= WHAT THE TASK ASKS =
Reproduce the entries shown below only from the line with "html: <span>* 26." down to the line with "text: Familien ->", keeping both end lines and copying each one exactly.

= RECORDS SUPPLIED =
+++++

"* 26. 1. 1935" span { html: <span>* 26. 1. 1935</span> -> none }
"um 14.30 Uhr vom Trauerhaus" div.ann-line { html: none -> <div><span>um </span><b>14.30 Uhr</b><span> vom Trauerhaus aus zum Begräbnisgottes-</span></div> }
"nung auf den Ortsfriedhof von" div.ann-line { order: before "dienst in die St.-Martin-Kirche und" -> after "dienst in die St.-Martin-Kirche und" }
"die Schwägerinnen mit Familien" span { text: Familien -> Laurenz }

+++++

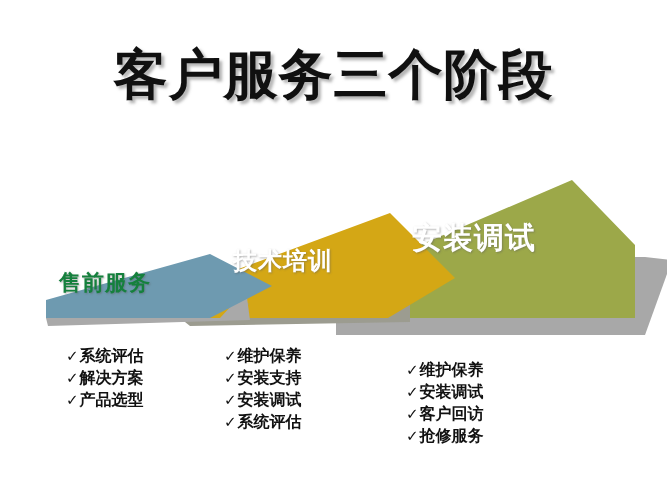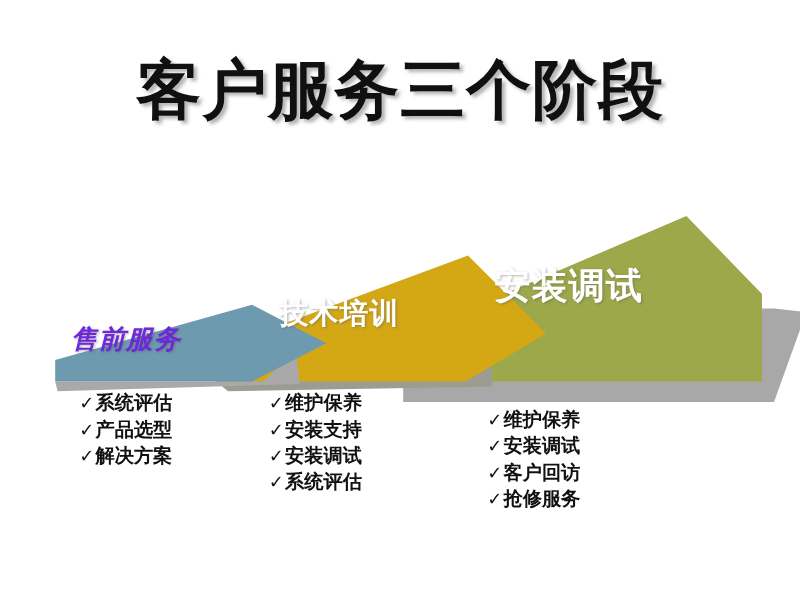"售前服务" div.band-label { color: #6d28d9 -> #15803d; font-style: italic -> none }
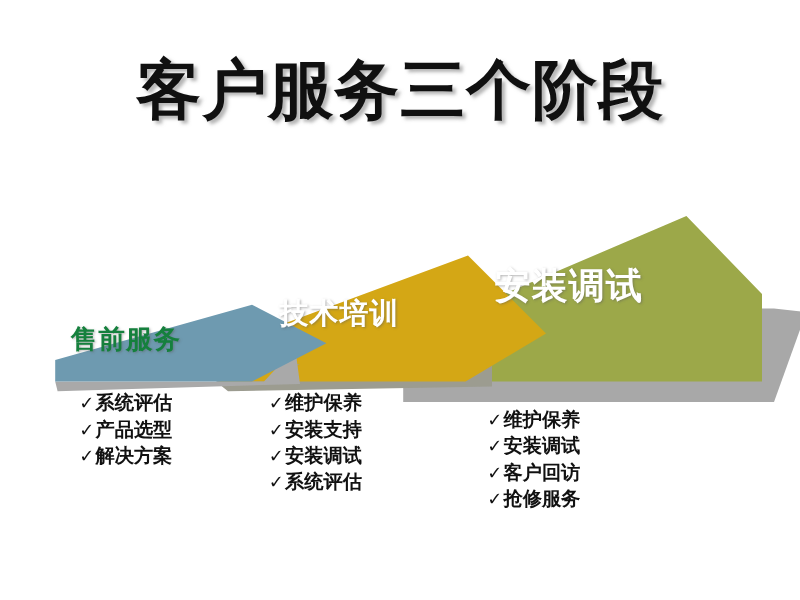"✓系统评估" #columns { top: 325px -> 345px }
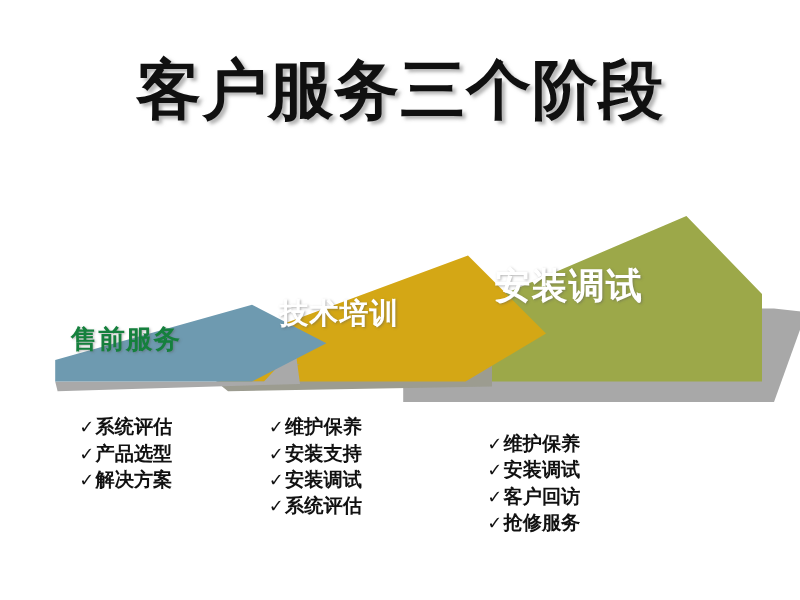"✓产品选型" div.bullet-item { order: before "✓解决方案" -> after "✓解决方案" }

+++++

= RESULT OF THE EXERCISE =
"* 26. 1. 1935" span { html: <span>* 26. 1. 1935</span> -> none }
"um 14.30 Uhr vom Trauerhaus" div.ann-line { html: none -> <div><span>um </span><b>14.30 Uhr</b><span> vom Trauerhaus aus zum Begräbnisgottes-</span></div> }
"nung auf den Ortsfriedhof von" div.ann-line { order: before "dienst in die St.-Martin-Kirche und" -> after "dienst in die St.-Martin-Kirche und" }
"die Schwägerinnen mit Familien" span { text: Familien -> Laurenz }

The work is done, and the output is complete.